Nadia Yaqub. Palestinian Cinema in the Days of Revolution. Austin: University of Texas Press, 2018. 265 pp.
Review by Ariel M. Sheetrit
13 November 2019
I would imagine it to be daunting to write about a collection of films of which only a fraction is extant and available, as is the case for Palestinian films made between 1968 and 1982, many of which disappeared during the 1982 Israeli invasion of Beirut. In Palestinian Cinema in the Days of Revolution, Nadia Yaqub not only offers broad and rich discussions of some of the films of this period but she also finds meaning in the absence itself which, as she puts it, “resonates with conceptions of Palestinians as a people defined by loss” (p. 199). She casts this great rupture in terms of the very poetics that the films themselves engage and represent, turning their disappearance (or dispersal, as the case may be) into part of the story, rather than conceding the impossibility of examining a collection that is incomplete at best. Indeed, Yaqub’s is the first book devoted to this topic, certainly a reason in itself to welcome her study into the field of studies on Palestinian film.
Over the course of six wide-ranging chapters and an introduction (the book offers no synthesis of the research, forgoing a conclusions chapter), Yaqub approaches her subject from many angles. The book offers historical background about the rise of Palestinian revolutionary cinema and information about many of the figures involved in the creative process. It situates the Palestinian cinema of this period within the context of other revolutionary cinema movements and the mutual influence of Palestinian cinema from this period on “third cinema” and, more broadly, on Third World cinema. It also situates Palestinian cinema of the 1970’s within the context of burgeoning alternative Arab cinema beyond Palestine.

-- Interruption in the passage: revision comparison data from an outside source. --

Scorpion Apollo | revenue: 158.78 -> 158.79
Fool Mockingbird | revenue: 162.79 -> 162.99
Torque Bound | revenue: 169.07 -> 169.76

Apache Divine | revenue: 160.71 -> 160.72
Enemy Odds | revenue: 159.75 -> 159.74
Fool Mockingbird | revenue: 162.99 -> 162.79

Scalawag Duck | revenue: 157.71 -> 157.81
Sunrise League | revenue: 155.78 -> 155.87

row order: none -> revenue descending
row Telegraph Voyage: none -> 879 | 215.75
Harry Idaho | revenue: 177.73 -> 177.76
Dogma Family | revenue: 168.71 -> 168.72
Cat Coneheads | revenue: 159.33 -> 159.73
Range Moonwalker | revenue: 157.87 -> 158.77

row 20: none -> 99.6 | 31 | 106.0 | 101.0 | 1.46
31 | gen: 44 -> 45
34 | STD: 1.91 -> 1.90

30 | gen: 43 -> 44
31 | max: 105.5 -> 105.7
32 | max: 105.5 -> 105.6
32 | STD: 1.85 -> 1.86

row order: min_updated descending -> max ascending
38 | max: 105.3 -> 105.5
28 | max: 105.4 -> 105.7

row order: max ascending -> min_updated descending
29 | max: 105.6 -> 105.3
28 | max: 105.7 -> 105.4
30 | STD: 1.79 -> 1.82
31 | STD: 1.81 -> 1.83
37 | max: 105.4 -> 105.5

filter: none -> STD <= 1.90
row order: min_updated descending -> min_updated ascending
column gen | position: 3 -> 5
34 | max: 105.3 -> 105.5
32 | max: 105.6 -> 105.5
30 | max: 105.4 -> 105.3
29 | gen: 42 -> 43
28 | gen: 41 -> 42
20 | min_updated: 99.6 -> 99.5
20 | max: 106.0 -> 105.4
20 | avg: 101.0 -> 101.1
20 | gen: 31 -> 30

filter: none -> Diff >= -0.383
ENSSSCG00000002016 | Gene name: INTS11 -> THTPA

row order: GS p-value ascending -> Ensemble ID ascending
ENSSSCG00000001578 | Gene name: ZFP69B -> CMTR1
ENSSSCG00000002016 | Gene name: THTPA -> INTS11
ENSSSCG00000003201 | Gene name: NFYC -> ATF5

Yaqub parts company with leading scholarship that has tended to regard film of this period through the narrow lens of trauma theory. Such scholarship contends that the films of this period neither present a sequential narrative nor address the Nakba (Palestinian catastrophe of 1948) explicitly because they embody traumatic memory. One of Yaqub’s strengths is that she does not explicitly challenge such contentions, but her observations weaken them critically.
Yaqub exposes the diversity of the films of this period, making it unconvincing to group them in the single rubric of trauma, all the more since several engage the Nakba explicitly. Quite simply she shows that, whatever subsequent scholarship may have wished the filmmakers to do, neither they nor the PLO had the conscious goal of presenting a broad history of Palestinians or of contextualizing specific events. According to Yaqub, many films do not address the Nakba due to the debilitating shame it entailed; another reason is the stated goal of emphasizing Palestinian resistance in the face of present-day suffering and attacks. Yet another reason is the explicit choice to film short “event films” that disseminate specific news events to spectators.
Beyond her analyses of the films themselves against the background of the revolution they meant to record and foment, an important contribution of the book is the examination of the afterlife of this film movement. This examination is twofold, both showing the films’ role for survivors and for Palestinian identity generally, as can be gleaned from Facebook groups; the second is their relevance for contemporary Palestinian film. Yaqub does not exaggerate the quality of these films; nonetheless she sees past their limitations, exacerbated by the disappearance of so many of them, to their artistic and experimental merits and, most importantly, parses out their lasting importance for Palestinians today and for the present-day filmmakers who draw on them and draw inspiration from them.